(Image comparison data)
◆ ◆ ◆

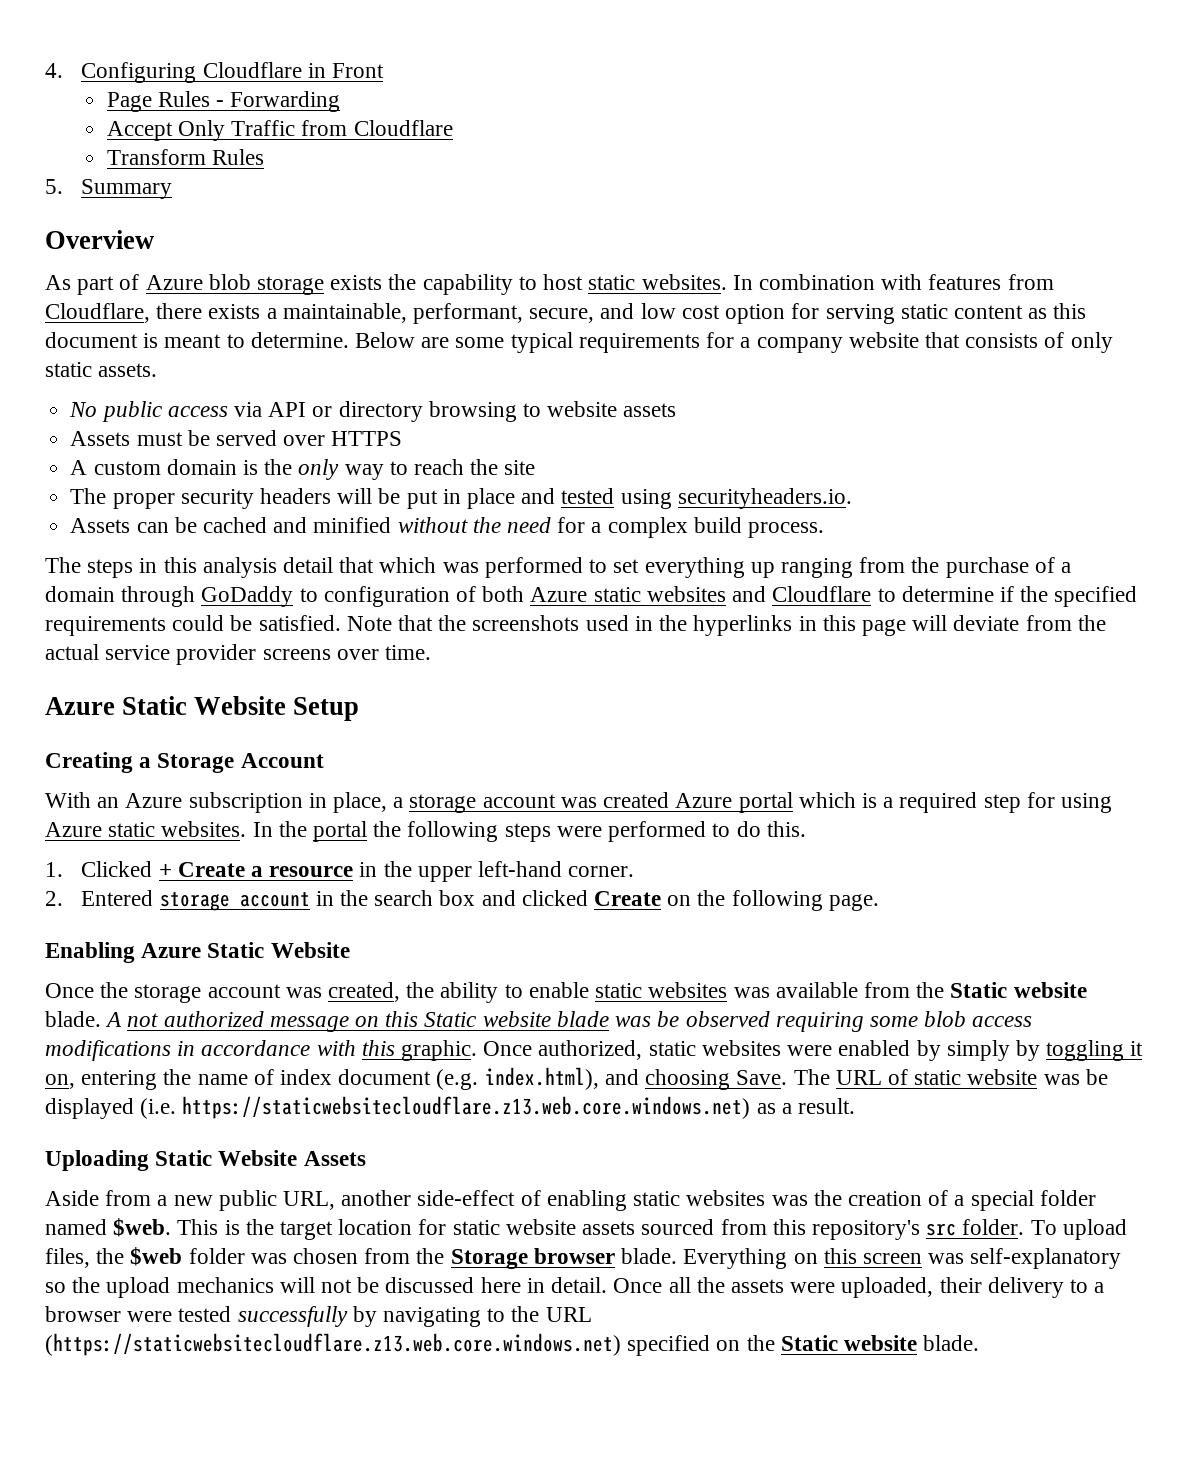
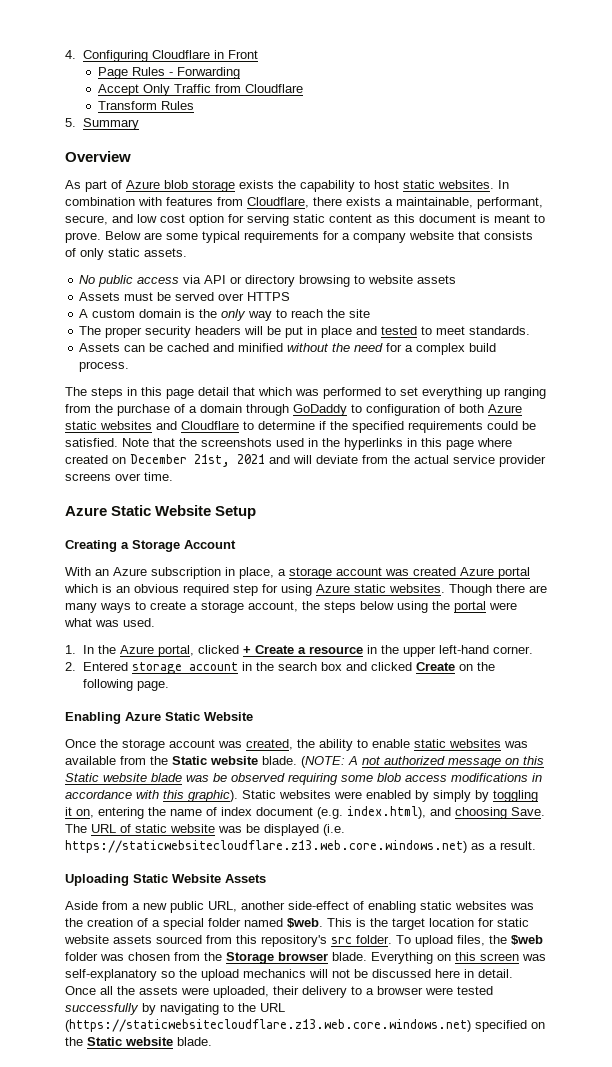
- In combination with features from Cloudflare, there exists a maintainable, performant, secure, and low cost option for serving static content as this document is meant to determine.
+ In combination with features from Cloudflare, there exists a maintainable, performant, secure, and low cost option for serving static content as this document is meant to prove.
- The proper security headers will be put in place and tested using securityheaders.io.
+ The proper security headers will be put in place and tested to meet standards.
- The steps in this analysis detail that which was performed to set everything up ranging from the purchase of a domain through GoDaddy to configuration of both Azure static websites and Cloudflare to determine if the specified requirements could be satisfied.
+ The steps in this page detail that which was performed to set everything up ranging from the purchase of a domain through GoDaddy to configuration of both Azure static websites and Cloudflare to determine if the specified requirements could be satisfied.
- Note that the screenshots used in the hyperlinks in this page will deviate from the actual service provider screens over time.
+ Note that the screenshots used in the hyperlinks in this page where created on December 21st, 2021 and will deviate from the actual service provider screens over time.
- With an Azure subscription in place, a storage account was created Azure portal which is a required step for using Azure static websites.
+ With an Azure subscription in place, a storage account was created Azure portal which is an obvious required step for using Azure static websites.
- In the portal the following steps were performed to do this.
- 1. Clicked + Create a resource in the upper left-hand corner.
+ Though there are many ways to create a storage account, the steps below using the portal were what was used.
+ 1. In the Azure portal, clicked + Create a resource in the upper left-hand corner.
- A not authorized message on this Static website blade was be observed requiring some blob access modifications in accordance with this graphic. Once authorized, static websites were enabled by simply by toggling it on, entering the name of index document (e.g. index.html), and choosing Save.
+ (NOTE: A not authorized message on this Static website blade was be observed requiring some blob access modifications in accordance with this graphic). Static websites were enabled by simply by toggling it on, entering the name of index document (e.g. index.html), and choosing Save.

◆ ◆ ◆

_WORK TASK:_ Among the records above, repeat exactly the line with "what was used.", the line with "- A not authorized", and every line in between, and only those.

_ANSWER SECTION:_
+ Though there are many ways to create a storage account, the steps below using the portal were what was used.
+ 1. In the Azure portal, clicked + Create a resource in the upper left-hand corner.
- A not authorized message on this Static website blade was be observed requiring some blob access modifications in accordance with this graphic. Once authorized, static websites were enabled by simply by toggling it on, entering the name of index document (e.g. index.html), and choosing Save.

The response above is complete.